Tuesday, October 26, 2010

That Terrifying Question...

We're coming up on 100 posts, folks.  Just a couple more posts and we've made it to some centenarian postage.  This party's just getting started.

Also, 52 days to graduation.

Can we just talk about how flippin exiting that is?

And flippin terrifying?

Ok let me ask you something--if it's rude/uncomfortable/socially inappropriate to ask how old someone is, whether a child was a "surprise" or not, whether someone is a Republican or a Democrat, etc...  Then how is it possible that the following question is considered totally normal:

"So what's next for you after graduation?"

What a mean question.  If I do know, do you really care?  What if it's really boring?  Or totally outside of your realm of thinking?  What if you disapprove?  Do you still want to know?

And if I DON'T know...  WHAT ARE YOU TRYING TO DO??  FREAK ME OUT???

Good job.  It's working.

Because, no.  I don't have a post-graduation 5-year plan.  I barely have a PRE-graduation next-2-weeks plan.  Those of you who know me well know that this is kinda bizarre.  I like plans.  And structure.  And bulleted lists of things to do.  I like to have an idea of where I'm heading with a general timeline pointing to an ultimate goal.

And it is a GIANT challenge to not have that in my life right now.

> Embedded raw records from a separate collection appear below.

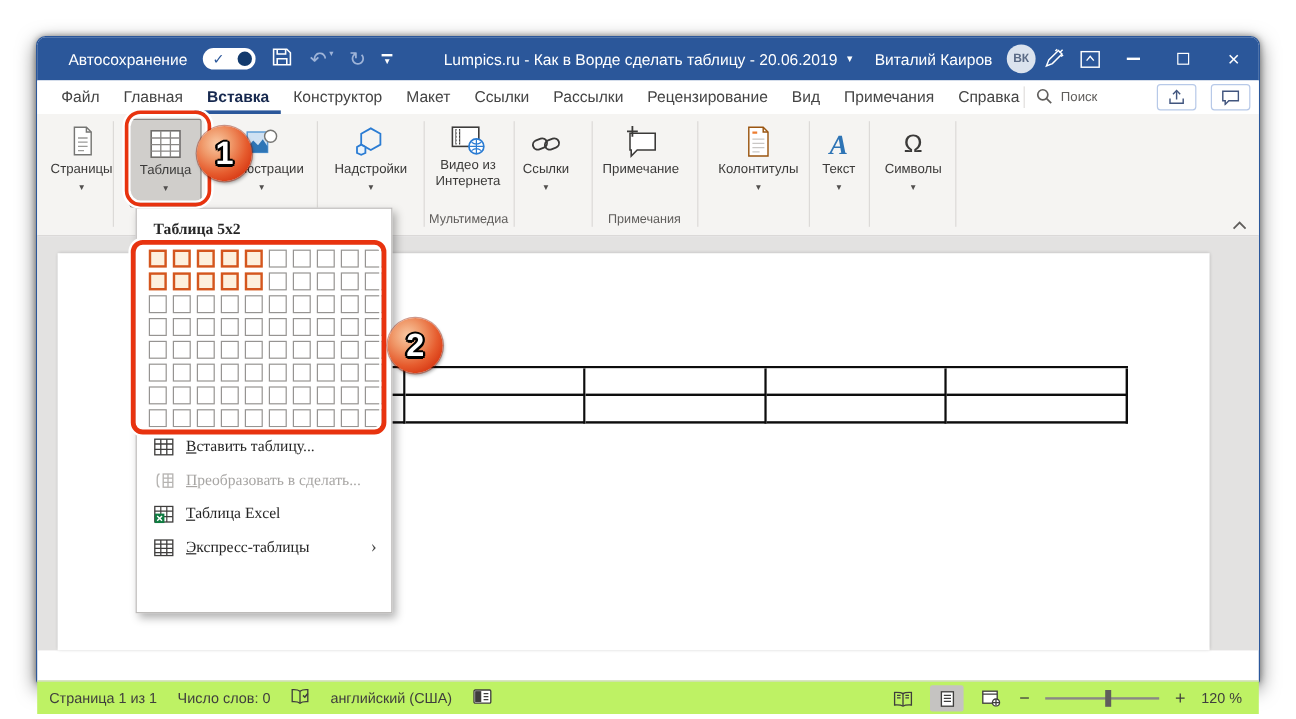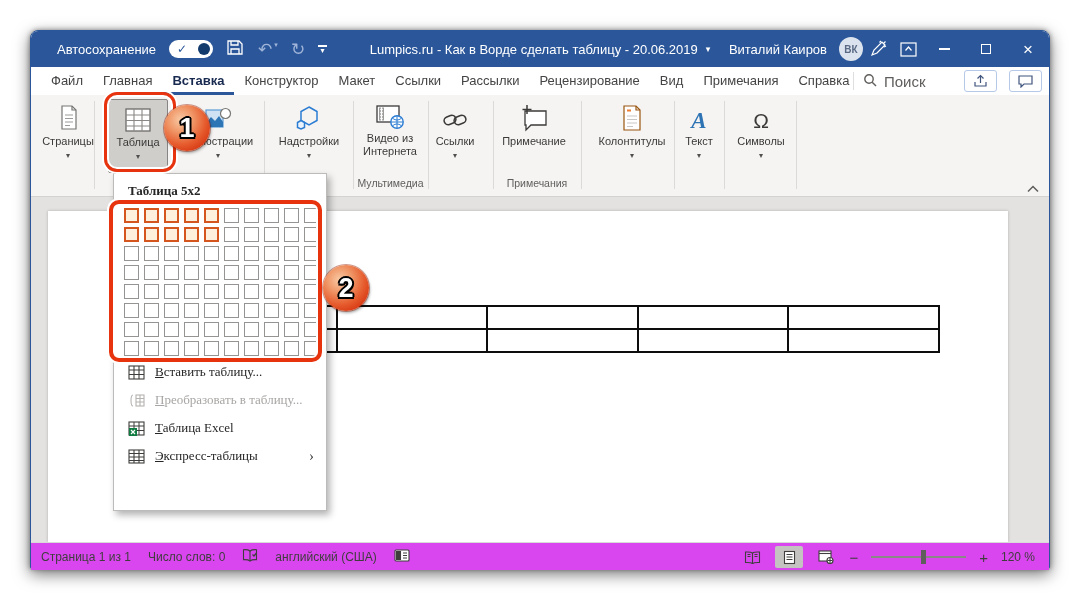"Поиск" .tab-search { font-size: 15px -> 11px }
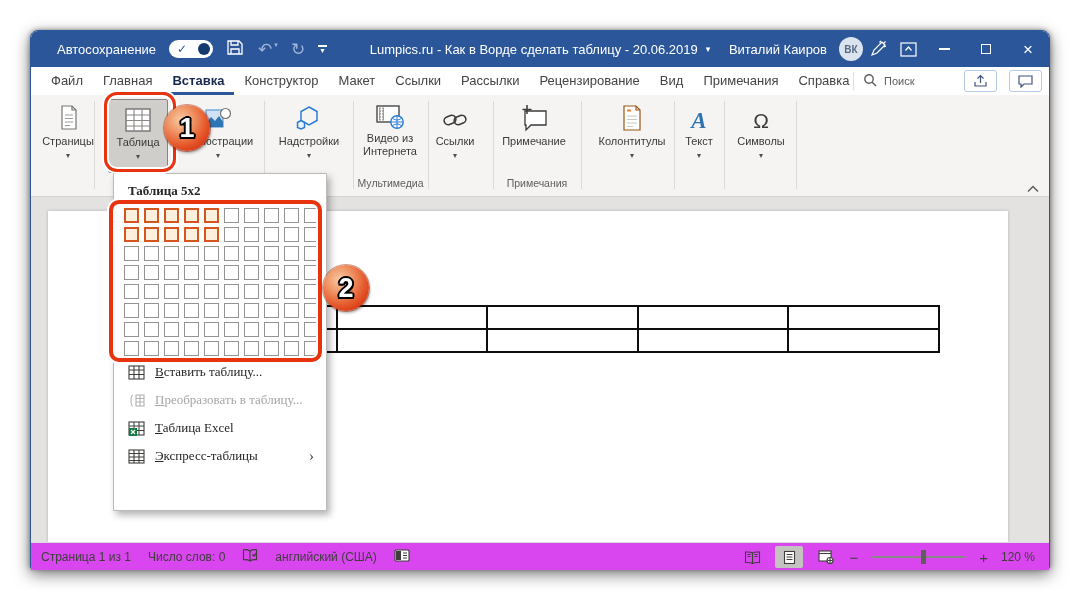"реобразовать в таблицу..." span { text: таблицу -> сделать }
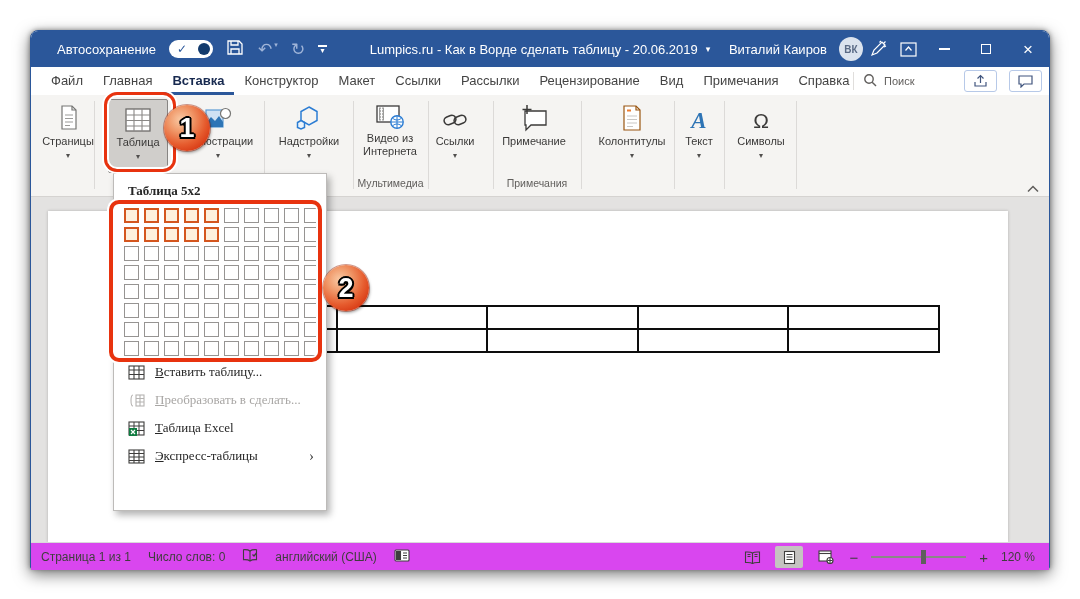"Страница 1 из 1" .statusbar { background: #d946ef -> #bef264; top: 511px -> 536px }
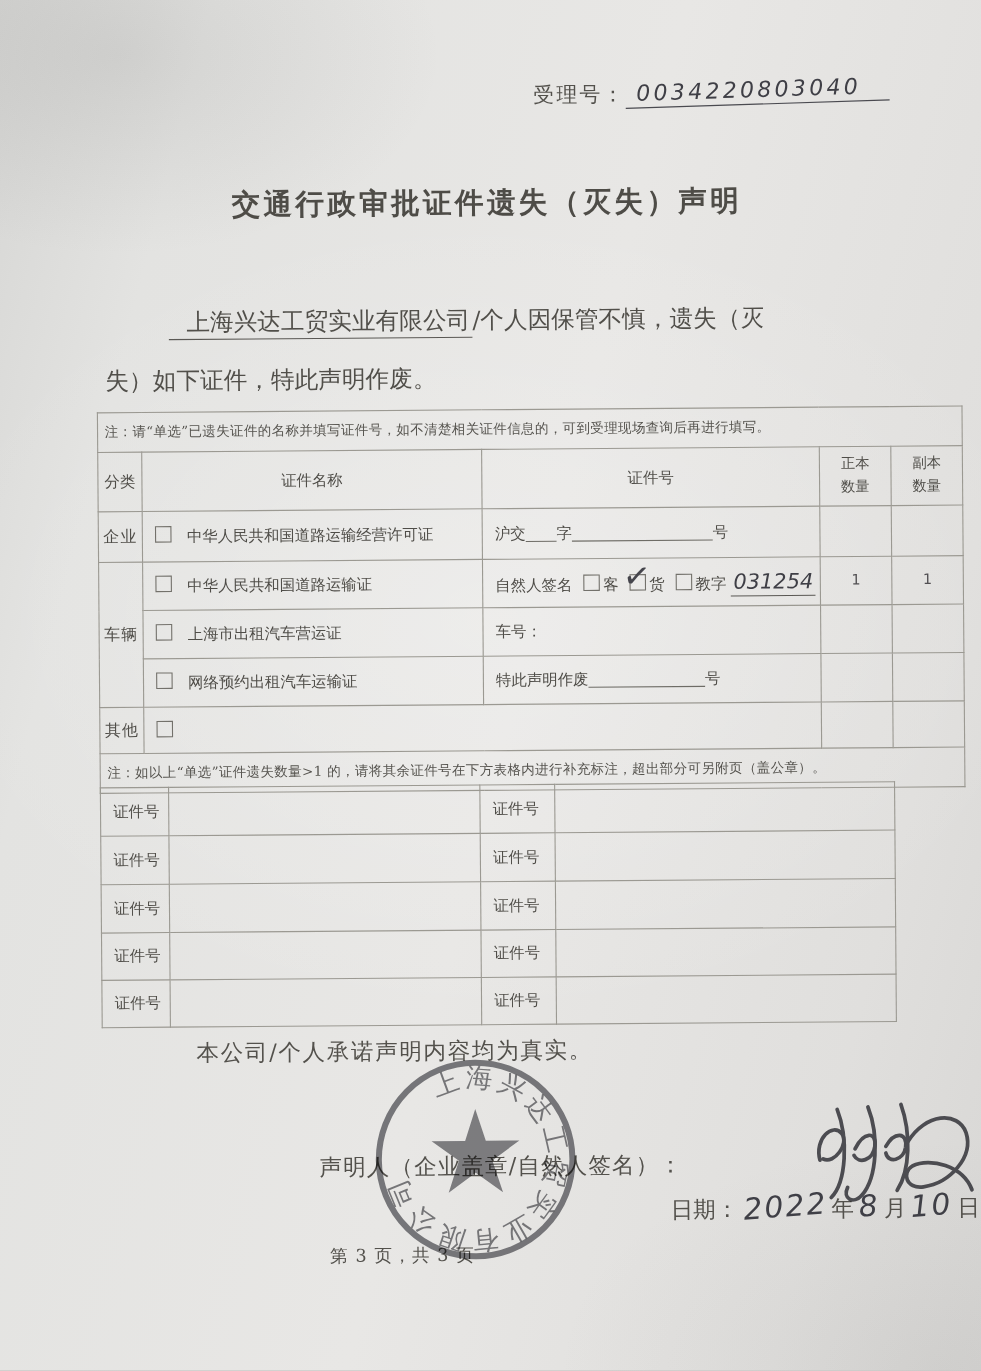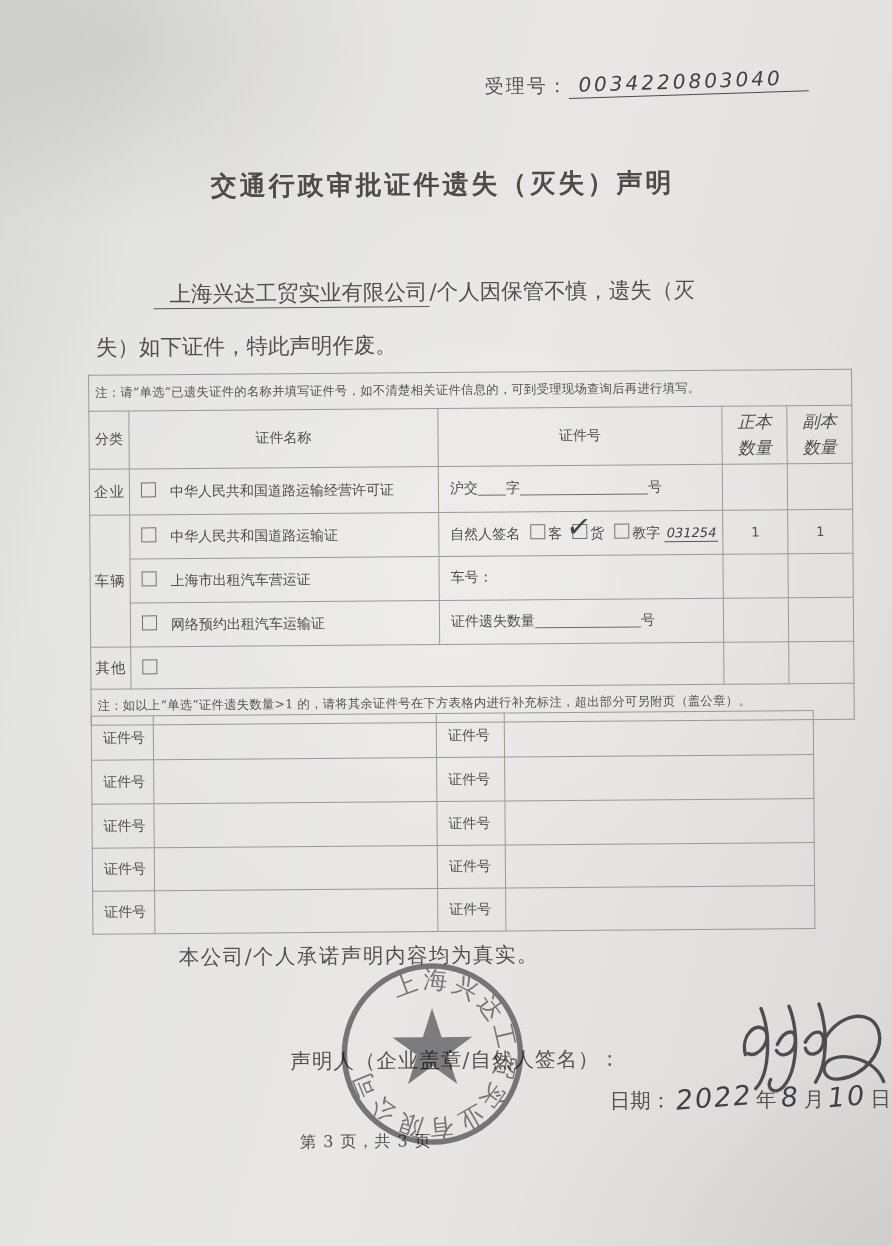"正本" .hdr2 { font-size: 17px -> 13px; font-style: italic -> none }
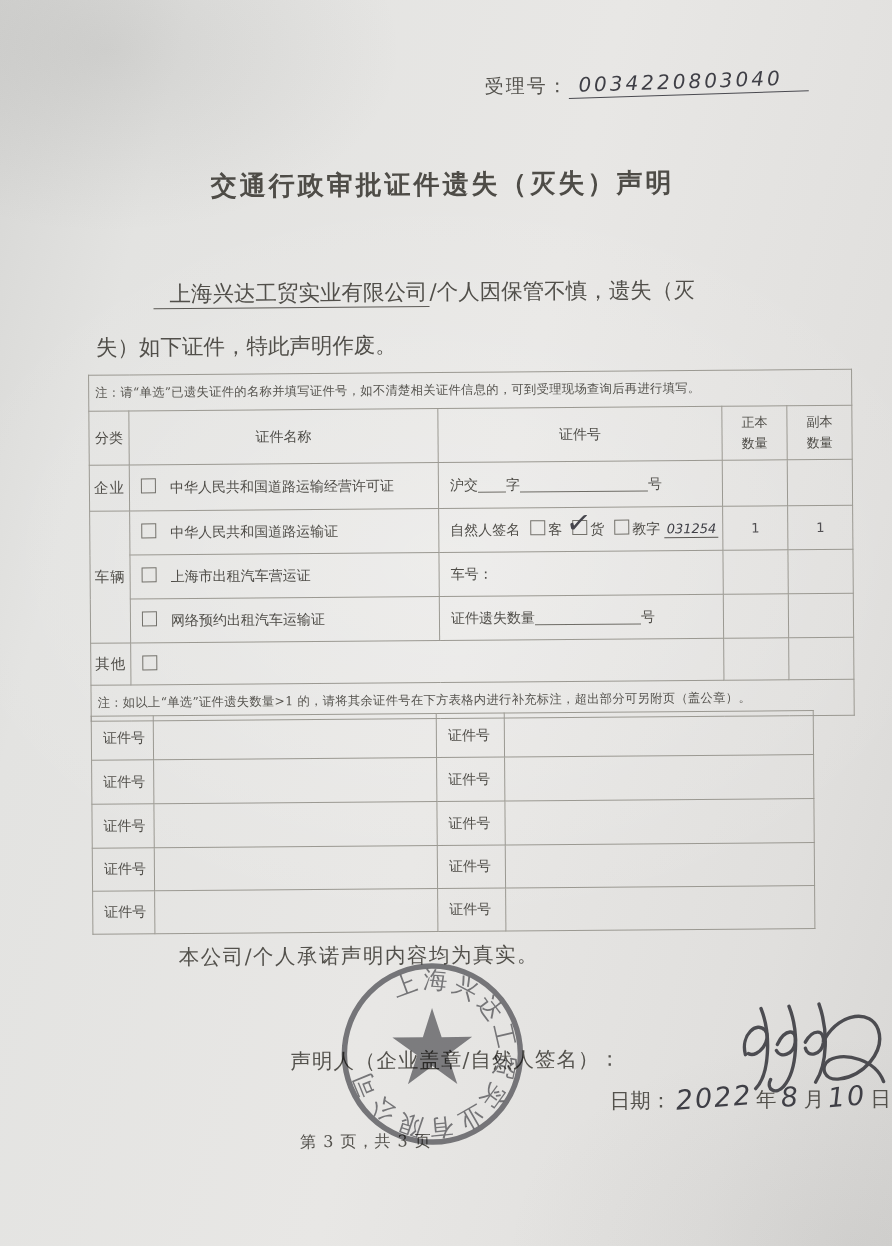"031254" span.uline { font-size: 13px -> 19px }
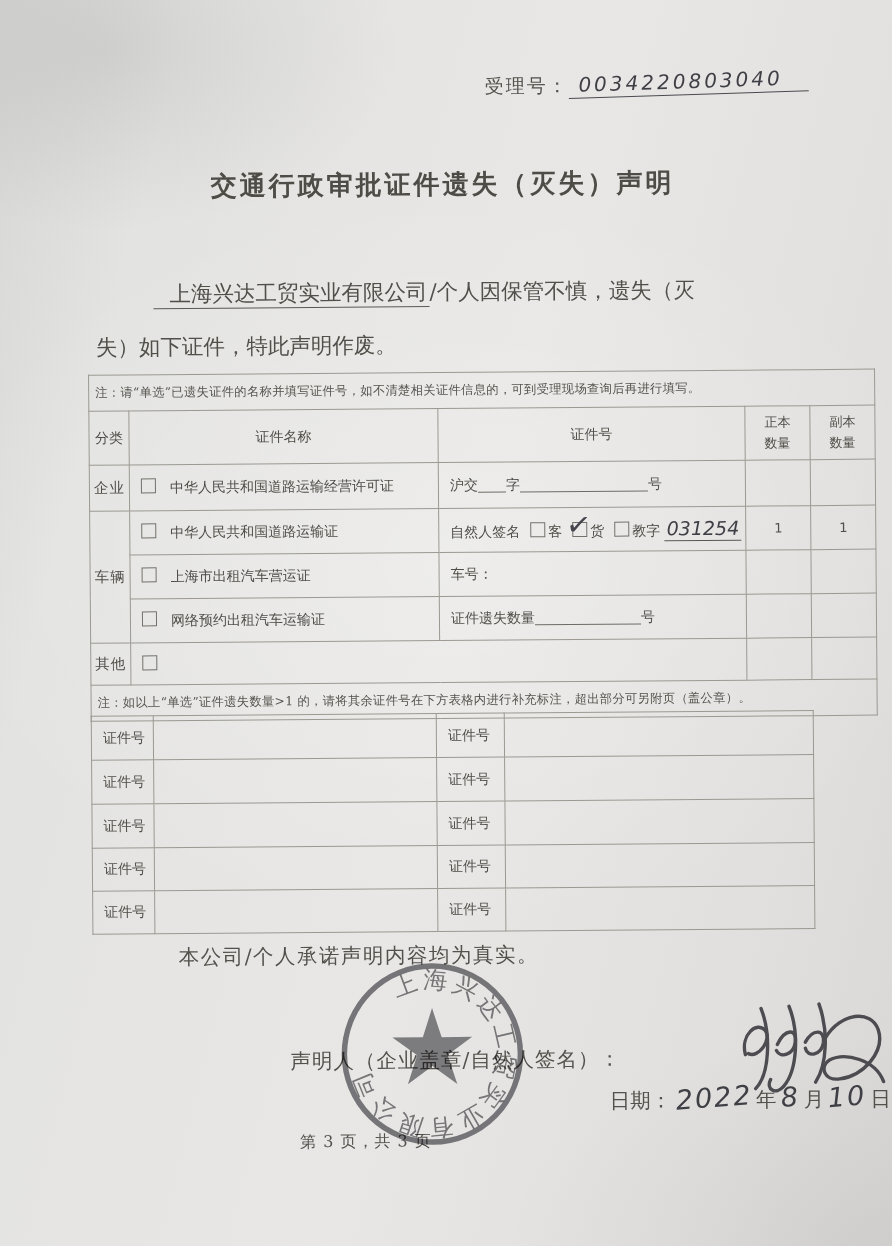"证件遗失数量" span { text: 证件遗失数量 -> 特此声明作废 }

God's pushing me to lean on Him--not on a plan that I make.  To trust that He's going to take care of me.  To trust that He has a plan and he's going to fill me in on it--in His sweet time.  To help me to see that my life is merely a vessel for His Glory--not a means for Cole's glory.

As uncomfortable as I am without my own plan, there is an INCREDIBLE amount of comfort in resting in the knowledge that God's plan trumps anything that I could make up on my own without His guidance.

For example - the ONLY plan that I have for post-graduation is to go to India on a short mission trip.  That's the only post-graduation plan that I have, and at the moment that is the most comforting, exciting, fulfilling plan I can imagine having.  Nothing else that I "test out" in my head (I do what could be called "statistical daydreaming") feels as right, urgent, and real as that mission trip.  I know without a doubt that I am meant to go on that trip.  Shoutout to old-school hymn - "Blessed Assurance."

Now.  The flip side.  I'm still praying that God shows me something else that feels as providential as that India trip feels to me now.  Something that has life-long implications.  I'm fully aware that the mission trip is 10 days long.  That's not very long.  Post-graduation plans usually involve something a little more long-term than just to the end of the next month.  I feel like God's going to use this trip somehow to show me something (oh hai, vagueness), but obviously I don't know what that is yet.

It's kinda a roundabout anxiety/comfort/excitement/anticipation/anxiety/comfort/ excitement cycle.

And how do you explain THAT to someone when they ask that terrifying question...

"So what's your plan for when you graduate?"